Por Catarina Santos, na Bósnia e Herzegovina

“Qual é o teu conflito?”, pergunta um vendedor de rua, que de Portugal só conhece o nome Ronaldo. “Qual é o teu conflito?”, insiste, encostado num canto à espera de clientes, abrigado do sol abrasivo de Sarajevo. “É com os espanhóis?”. Parece confuso com o encolher de ombros e a explicação de que não temos nada comparável à realidade bósnia.

Na complexa teia de divisões étnicas e políticas que caracteriza este país, a concepção do mundo desenha-se ainda em contraponto com o “outro”. Um jogo de barreiras entre sérvios ortodoxos, croatas católicos e bosníacos - o termo usado para definir a nacionalidade dos muçulmanos. Para quem saiu da guerra, daquela guerra, 20 anos é tempo nenhum.

Avdo Purcović tem essa marca tatuada por dentro. Encontramo-lo de esfregona na mão nas escadas da pensão restaurante Misirlije. O sol de Srebrenica é igualmente castigador. Avdo passa uma mão pela testa suada e senta-se na esplanada. Por hoje está feito.

O negócio corre bem. "Estou satisfeito, tendo em conta a situação em Srebrenica neste momento. Se podia estar melhor? Claro. Podia sempre estar melhor." Como toda a cidade.

A pensão Misirlje fica numa encosta que desce até ao centro da cidade. Recebe clientes do Japão, Austrália, Alemanha, Áustria, Reino Unido, Malásia. A maioria vem visitar o memorial, mas este ano é completamente atípico. "Por causa do 20º aniversário do genocídio, que aconteceu em 1995, estamos à espera de 70 mil clientes, muitos jornalistas. Ouvi dizer que será o maior evento com cobertura mediática no mundo."

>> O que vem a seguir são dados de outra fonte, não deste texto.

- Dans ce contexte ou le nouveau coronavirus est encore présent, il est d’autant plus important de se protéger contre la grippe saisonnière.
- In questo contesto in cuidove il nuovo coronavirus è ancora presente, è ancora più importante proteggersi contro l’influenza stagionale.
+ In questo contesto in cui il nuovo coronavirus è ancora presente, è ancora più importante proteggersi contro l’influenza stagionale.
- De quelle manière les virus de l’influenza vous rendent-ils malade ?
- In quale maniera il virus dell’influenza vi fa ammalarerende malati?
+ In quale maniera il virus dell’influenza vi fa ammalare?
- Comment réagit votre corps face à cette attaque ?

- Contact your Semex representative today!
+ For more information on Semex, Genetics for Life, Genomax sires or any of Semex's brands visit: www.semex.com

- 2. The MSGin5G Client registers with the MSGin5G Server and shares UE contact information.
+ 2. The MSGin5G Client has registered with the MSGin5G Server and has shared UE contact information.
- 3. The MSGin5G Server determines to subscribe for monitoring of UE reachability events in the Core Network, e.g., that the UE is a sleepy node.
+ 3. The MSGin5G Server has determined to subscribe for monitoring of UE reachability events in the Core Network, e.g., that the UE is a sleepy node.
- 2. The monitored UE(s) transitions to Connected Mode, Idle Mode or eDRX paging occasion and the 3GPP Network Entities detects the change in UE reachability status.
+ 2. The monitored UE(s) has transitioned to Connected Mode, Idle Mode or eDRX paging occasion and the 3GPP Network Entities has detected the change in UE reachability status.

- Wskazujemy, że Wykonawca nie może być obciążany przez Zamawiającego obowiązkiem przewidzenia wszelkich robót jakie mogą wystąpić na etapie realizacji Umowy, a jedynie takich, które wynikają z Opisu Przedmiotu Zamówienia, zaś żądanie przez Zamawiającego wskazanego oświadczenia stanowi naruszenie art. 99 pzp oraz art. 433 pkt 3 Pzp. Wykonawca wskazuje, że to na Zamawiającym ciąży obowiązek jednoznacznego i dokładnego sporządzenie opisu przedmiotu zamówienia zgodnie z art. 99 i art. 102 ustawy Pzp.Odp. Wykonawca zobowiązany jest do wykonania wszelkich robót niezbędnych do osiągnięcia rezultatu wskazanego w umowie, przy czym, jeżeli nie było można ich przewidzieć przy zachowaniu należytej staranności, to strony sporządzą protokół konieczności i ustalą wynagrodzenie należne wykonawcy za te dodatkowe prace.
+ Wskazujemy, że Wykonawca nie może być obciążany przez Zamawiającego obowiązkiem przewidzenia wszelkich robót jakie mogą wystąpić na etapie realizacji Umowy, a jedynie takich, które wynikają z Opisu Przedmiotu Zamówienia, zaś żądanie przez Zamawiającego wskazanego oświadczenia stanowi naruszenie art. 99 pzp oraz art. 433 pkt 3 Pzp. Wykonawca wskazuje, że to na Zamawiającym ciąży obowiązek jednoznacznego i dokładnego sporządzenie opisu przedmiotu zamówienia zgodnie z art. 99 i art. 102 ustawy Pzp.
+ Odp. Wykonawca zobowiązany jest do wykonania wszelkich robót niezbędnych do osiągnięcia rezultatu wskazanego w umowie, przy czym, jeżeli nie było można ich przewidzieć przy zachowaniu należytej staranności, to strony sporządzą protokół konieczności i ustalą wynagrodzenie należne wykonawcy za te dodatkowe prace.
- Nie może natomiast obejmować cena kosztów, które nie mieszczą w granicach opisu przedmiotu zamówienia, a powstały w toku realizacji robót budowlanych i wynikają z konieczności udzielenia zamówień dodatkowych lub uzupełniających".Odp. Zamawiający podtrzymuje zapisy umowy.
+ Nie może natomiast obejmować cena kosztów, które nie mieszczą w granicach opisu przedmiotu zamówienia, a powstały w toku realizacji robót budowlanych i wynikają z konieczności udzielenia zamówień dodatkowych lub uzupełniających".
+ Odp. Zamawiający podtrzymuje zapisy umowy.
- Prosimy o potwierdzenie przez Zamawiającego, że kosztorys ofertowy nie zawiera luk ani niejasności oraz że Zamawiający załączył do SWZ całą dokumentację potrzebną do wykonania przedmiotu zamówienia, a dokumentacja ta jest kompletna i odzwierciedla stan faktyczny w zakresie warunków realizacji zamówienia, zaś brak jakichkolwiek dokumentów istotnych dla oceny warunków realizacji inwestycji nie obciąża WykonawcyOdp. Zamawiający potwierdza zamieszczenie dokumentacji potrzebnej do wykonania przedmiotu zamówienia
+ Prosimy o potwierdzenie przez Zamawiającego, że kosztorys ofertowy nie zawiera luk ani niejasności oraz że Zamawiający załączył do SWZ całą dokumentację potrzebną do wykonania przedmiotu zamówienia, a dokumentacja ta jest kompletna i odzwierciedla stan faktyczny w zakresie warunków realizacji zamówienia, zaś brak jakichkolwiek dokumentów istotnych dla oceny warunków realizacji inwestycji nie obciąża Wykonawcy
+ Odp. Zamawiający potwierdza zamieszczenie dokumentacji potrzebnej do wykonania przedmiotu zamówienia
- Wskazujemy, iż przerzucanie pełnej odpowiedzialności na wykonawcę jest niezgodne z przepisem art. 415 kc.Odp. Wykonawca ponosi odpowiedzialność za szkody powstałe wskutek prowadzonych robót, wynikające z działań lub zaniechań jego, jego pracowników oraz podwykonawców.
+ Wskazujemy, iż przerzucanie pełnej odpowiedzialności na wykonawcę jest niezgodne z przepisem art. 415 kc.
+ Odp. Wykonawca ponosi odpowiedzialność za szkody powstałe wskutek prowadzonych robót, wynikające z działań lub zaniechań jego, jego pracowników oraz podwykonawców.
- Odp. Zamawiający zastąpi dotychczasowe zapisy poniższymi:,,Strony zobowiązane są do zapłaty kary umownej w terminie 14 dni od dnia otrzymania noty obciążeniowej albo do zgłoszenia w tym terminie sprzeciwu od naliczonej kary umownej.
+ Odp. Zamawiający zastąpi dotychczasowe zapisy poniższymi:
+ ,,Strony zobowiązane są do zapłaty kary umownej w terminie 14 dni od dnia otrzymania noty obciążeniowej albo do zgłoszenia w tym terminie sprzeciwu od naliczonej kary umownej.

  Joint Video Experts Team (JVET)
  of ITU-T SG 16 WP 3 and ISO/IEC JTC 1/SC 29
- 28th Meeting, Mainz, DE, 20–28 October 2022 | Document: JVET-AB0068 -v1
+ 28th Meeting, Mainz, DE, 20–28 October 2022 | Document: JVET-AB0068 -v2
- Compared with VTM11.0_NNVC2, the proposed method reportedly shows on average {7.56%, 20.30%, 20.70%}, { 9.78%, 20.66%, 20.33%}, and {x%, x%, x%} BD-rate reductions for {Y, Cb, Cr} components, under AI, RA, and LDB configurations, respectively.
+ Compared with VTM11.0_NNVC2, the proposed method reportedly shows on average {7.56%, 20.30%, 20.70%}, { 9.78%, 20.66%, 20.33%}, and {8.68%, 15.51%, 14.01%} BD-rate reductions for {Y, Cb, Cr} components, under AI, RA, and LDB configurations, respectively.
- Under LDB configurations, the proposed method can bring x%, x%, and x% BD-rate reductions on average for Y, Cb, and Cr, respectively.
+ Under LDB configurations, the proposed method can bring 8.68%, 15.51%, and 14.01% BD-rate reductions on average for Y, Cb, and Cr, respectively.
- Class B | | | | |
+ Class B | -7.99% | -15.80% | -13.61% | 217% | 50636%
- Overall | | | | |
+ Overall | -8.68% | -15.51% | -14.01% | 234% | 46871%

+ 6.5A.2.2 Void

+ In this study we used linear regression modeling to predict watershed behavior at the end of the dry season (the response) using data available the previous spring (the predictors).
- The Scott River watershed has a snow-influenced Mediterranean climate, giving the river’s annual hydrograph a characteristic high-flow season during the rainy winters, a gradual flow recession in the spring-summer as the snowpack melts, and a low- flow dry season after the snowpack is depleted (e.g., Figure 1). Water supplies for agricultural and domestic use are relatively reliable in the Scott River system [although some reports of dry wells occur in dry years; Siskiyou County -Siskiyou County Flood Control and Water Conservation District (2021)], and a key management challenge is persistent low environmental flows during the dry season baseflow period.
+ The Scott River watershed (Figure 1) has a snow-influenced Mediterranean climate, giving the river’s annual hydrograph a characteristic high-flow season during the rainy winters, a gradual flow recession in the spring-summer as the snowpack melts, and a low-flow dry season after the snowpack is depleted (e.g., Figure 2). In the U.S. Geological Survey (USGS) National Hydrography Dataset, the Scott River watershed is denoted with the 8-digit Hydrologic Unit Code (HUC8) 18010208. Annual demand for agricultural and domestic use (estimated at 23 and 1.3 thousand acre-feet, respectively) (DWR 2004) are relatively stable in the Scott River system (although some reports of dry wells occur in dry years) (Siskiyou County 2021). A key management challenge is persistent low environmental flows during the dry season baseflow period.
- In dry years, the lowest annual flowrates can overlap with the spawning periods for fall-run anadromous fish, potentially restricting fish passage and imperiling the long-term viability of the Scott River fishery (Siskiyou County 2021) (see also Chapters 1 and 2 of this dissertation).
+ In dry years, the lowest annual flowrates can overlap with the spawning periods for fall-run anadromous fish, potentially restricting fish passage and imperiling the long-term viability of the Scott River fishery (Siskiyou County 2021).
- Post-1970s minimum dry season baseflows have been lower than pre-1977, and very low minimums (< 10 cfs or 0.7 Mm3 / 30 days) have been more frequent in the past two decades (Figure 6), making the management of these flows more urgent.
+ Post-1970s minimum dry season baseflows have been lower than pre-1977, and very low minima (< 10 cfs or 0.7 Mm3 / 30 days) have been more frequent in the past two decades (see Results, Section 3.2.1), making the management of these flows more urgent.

É um momento simultaneamente importante e difícil para quem cá mora. Muitos familiares de vítimas vivem nos Estados Unidos, na Austrália, e não vêm todos os anos. Alguns começam a chegar para enterrar os restos mortais de familiares que foram finalmente identificados e que vão juntar-se aos mais de seis mil que têm uma lápide no memorial de Potočari, a meia dúzia de quilómetros de Srebrenica.


"Acreditem ou não, todas as mães que perderam os seus filhos e parentes sonham que eles ainda estão vivos. Encontram consolo no facto de não haver vestígios." Os funerais que acontecem todos os anos por esta altura marcam o fecho de um capítulo longo. "Quando os ossos são encontrados e quando enterram o caixão, esse é o momento em que ganham consciência de que aquela pessoa morreu. E podem então encontrar paz. É muito estranho."

Pesadas as coisas, Avdo acha que teve "uma história feliz". Nasceu em Srebrenica há 30 anos, no seio de uma família muçulmana. “Há 100 anos, a minha família estava na Sérvia. O meu bisavô não era de Srebrenica, era do outro lado do rio Drina, de Užice. A limpeza étnica começou antes, durante a I Guerra Mundial, e ele mudou-se para aqui. Agora aconteceu ao meu pai e à minha família."

Em Março de 1992, sete dias antes de a guerra chegar ali, o pai pegou nele, na mãe e nas duas irmãs e levou-os para casa de uma tia em Tuzla, a 100 quilómetros. Regressou para cuidar do restaurante que já então geria, no mesmo local. E ficou preso em Srebrenica até ao dia em que as tropas do general sérvio bósnio Ratko Mladić chegaram à cidade, em Julho de 1995.

O MASSACRE DE SREBRENICA

Naquele início de Verão de 1995, entre sete e oito mil muçulmanos desarmados foram executados por forças sérvias bósnias à volta de Srebrenica. Os corpos foram atirados para valas comuns e mais tarde desenterrados com escavadoras e novamente enterrados por toda a região, de modo a encobrir os sinais do crime. Ainda hoje continuam a aparecer novas ossadas. Tudo aconteceu em poucos dias.

O enclave de Srebrenica era, desde 1993, uma “zona protegida” pela Força de Protecção das Nações Unidas, desmilitarizada. Em 1995, a missão estava entregue a cerca de 400 tropas holandesas.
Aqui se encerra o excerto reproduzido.